The ABCD1 gene provides instructions for making a protein called adrenoleukodystrophy protein (ALDP). This protein is crucial for the proper functioning of peroxisomes, small organelles within cells responsible for breaking down fatty acids. ALDP acts as a transporter, moving very long-chain fatty acids (VLCFAs) into peroxisomes, where they are metabolized. Mutations in the ABCD1 gene can disrupt this process, leading to a buildup of VLCFAs in the body, which can damage the brain, adrenal glands, and other tissues.

Associated Diseases

• X-linked adrenoleukodystrophy (X-ALD): A severe, progressive neurodegenerative disorder that affects the brain, adrenal glands, and other organs.
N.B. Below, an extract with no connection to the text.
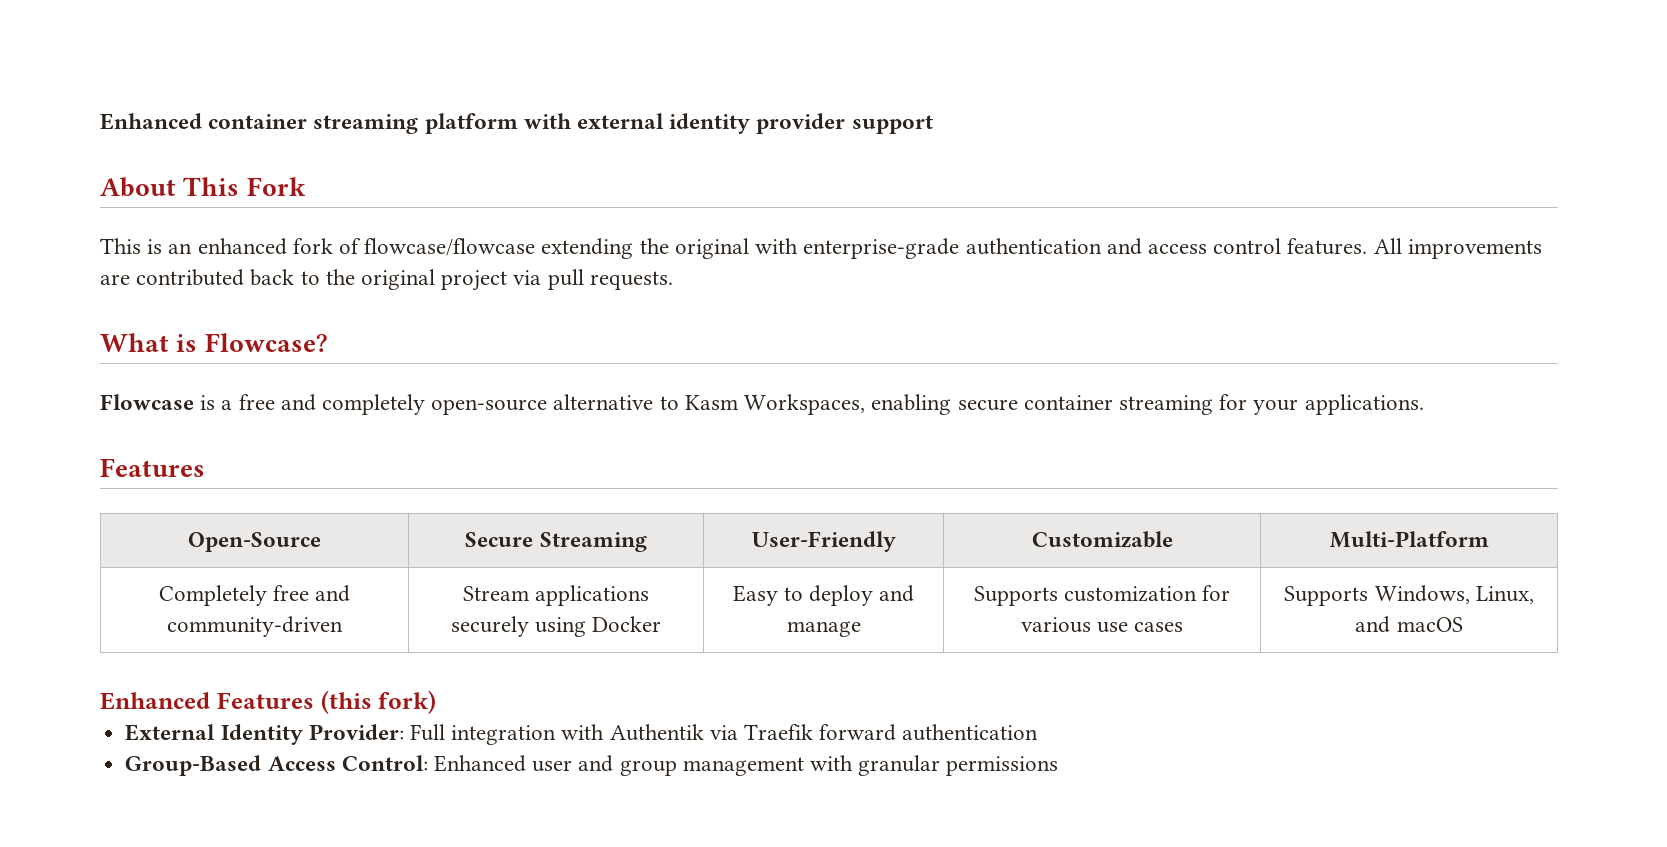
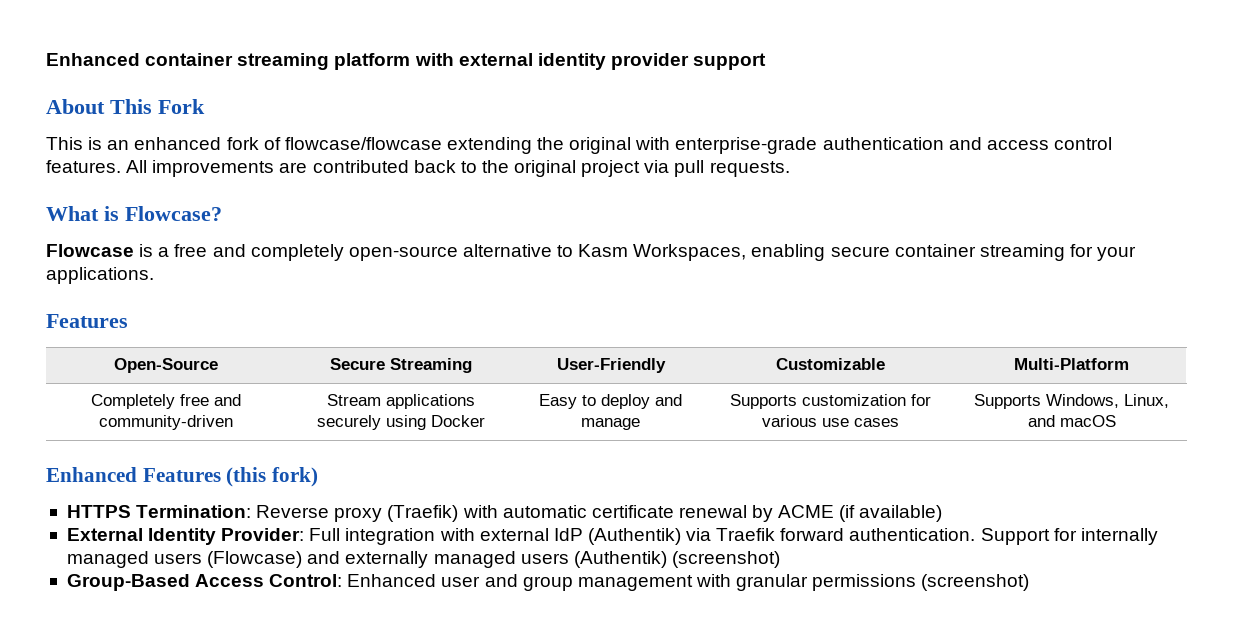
+ HTTPS Termination: Reverse proxy (Traefik) with automatic certificate renewal by ACME (if available)
- External Identity Provider: Full integration with Authentik via Traefik forward authentication
+ External Identity Provider: Full integration with external IdP (Authentik) via Traefik forward authentication. Support for internally managed users (Flowcase) and externally managed users (Authentik) (screenshot)
- Group-Based Access Control: Enhanced user and group management with granular permissions
+ Group-Based Access Control: Enhanced user and group management with granular permissions (screenshot)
It is the most common form of adrenoleukodystrophy.
• Adrenomyeloneuropathy (AMN): A milder form of X-ALD that primarily affects the spinal cord and peripheral nerves.
• Childhood cerebral adrenoleukodystrophy (CCALD): A severe, rapidly progressing form of X-ALD that typically affects young boys.
• Addison‘s disease: A disorder characterized by insufficient production of cortisol and aldosterone by the adrenal glands.
• Neurological disorders: Some individuals with mutations in the ABCD1 gene may experience other neurological disorders, such as seizures and cognitive impairment.

Did you know?

The ABCD1 gene is located on the X chromosome, which is why X-ALD primarily affects males.